Recap - Capital and revenue expenditure and income


Expenditure:
Revenue expenditure-
Revenue expenses are costs for the day to day running of the business. Example- servicing a machine, buying goods,
paying rent, salary, depreciation etc. Revenue expenditure is charged as expenses in the income statement in an
accounting year.

Capital expenditure -
Capital expenditure is money spent by a business or organization on acquiring or maintaining fixed assets, such as
land, buildings, and equipment. These are included in the Noncurrent asset part of the statement of financial
position in an accounting year.

Capital expenditure Vs. Revenue Expenditure

The following table illustrates examples of capital and revenue expenditure


Capital expenditure Revenue Expenditure
Installation of heating system, Annual costs of heating system
Upgrades to computer system Power cost of computing system
New premises Repairs to premises
Painting new premises Repainting existing premises

Carriage inwards on new equipment Carriage inwards on stocks for resale

Installation costs of machinery Running costs of machinery


One-off license fee Annual road tax

Income:
Revenue receipt -
Revenue income is all the income you get as part of your normal trade - say from the sale of goods or services.

Capital receipt -
Capital income normally arises from the disposal of non-current assets - say if you sold one of the buildings from
which you trade then the profit would be capital income. (But if your trade was dealing in property then the profit on
the sale of a building would probably be revenue income.) moneys received as additional capital or from long term
loan is also capital receipts.

Depreciation
Recap- Non-current assets are used by the business for more than one accounting year.

What is depreciation?
Depreciation is an estimated loss in value of a non-current asset over its expected working life.
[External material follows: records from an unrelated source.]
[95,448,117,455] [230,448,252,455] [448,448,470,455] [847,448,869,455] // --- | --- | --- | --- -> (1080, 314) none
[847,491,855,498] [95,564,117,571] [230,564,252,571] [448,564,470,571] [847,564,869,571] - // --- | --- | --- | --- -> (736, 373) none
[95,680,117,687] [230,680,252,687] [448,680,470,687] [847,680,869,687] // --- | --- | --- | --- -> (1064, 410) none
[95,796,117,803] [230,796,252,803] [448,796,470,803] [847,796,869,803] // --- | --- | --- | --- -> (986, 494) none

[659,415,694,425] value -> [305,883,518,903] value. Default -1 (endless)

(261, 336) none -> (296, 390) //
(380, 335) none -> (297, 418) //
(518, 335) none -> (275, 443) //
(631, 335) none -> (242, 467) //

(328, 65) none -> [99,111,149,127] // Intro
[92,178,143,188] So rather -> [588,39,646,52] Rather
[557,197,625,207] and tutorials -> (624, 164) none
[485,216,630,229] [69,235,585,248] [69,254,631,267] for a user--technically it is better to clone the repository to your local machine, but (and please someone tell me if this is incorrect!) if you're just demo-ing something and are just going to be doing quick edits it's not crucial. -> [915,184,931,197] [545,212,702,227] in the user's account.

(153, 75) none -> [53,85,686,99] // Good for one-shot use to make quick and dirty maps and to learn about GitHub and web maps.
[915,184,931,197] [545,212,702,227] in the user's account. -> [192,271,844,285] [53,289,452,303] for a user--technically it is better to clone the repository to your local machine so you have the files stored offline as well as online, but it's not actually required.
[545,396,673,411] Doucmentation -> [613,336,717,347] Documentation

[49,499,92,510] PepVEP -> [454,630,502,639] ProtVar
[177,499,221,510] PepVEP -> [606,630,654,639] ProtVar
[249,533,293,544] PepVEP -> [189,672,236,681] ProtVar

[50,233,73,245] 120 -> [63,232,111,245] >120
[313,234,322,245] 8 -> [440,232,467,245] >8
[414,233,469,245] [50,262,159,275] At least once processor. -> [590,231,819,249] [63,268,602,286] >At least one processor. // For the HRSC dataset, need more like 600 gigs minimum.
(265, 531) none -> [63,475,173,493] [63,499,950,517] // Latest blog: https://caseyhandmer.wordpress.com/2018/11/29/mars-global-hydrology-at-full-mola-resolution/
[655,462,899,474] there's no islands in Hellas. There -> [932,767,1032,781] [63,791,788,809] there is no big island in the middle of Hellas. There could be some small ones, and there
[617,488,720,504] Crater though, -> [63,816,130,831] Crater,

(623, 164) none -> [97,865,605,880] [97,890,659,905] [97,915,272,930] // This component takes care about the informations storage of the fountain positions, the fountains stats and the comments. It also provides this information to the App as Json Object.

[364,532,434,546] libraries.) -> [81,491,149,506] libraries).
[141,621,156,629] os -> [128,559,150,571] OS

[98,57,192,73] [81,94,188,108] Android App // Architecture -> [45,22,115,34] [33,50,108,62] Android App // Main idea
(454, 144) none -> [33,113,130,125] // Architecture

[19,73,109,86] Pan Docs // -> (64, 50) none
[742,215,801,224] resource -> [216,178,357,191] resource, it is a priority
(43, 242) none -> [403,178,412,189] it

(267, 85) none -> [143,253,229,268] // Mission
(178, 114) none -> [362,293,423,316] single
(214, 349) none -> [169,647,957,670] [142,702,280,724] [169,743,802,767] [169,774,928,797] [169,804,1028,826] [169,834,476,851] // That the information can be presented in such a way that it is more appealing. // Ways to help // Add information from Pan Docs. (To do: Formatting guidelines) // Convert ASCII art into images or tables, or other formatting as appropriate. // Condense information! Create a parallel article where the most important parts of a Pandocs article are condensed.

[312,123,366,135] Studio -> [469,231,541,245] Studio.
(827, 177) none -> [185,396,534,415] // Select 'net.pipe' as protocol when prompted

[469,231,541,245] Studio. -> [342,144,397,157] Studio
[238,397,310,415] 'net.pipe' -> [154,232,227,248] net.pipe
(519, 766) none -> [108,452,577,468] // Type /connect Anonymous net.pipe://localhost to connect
It is an expense and
deducted from gross profit in the income statement to calculate profit for the year.

Causes of depreciation:
1. Physical deterioration-Some assets get worn or torn out due to its constant use in production.
2. Passage of time-Some assets has a set number of years as working life. Their value gets decreased with the
passage of time.
3. Economic reason- the NCA may become inadequate to support the production level required by the business.
Some equipment and machineries may become obsolete as newer and more efficient assets are now available.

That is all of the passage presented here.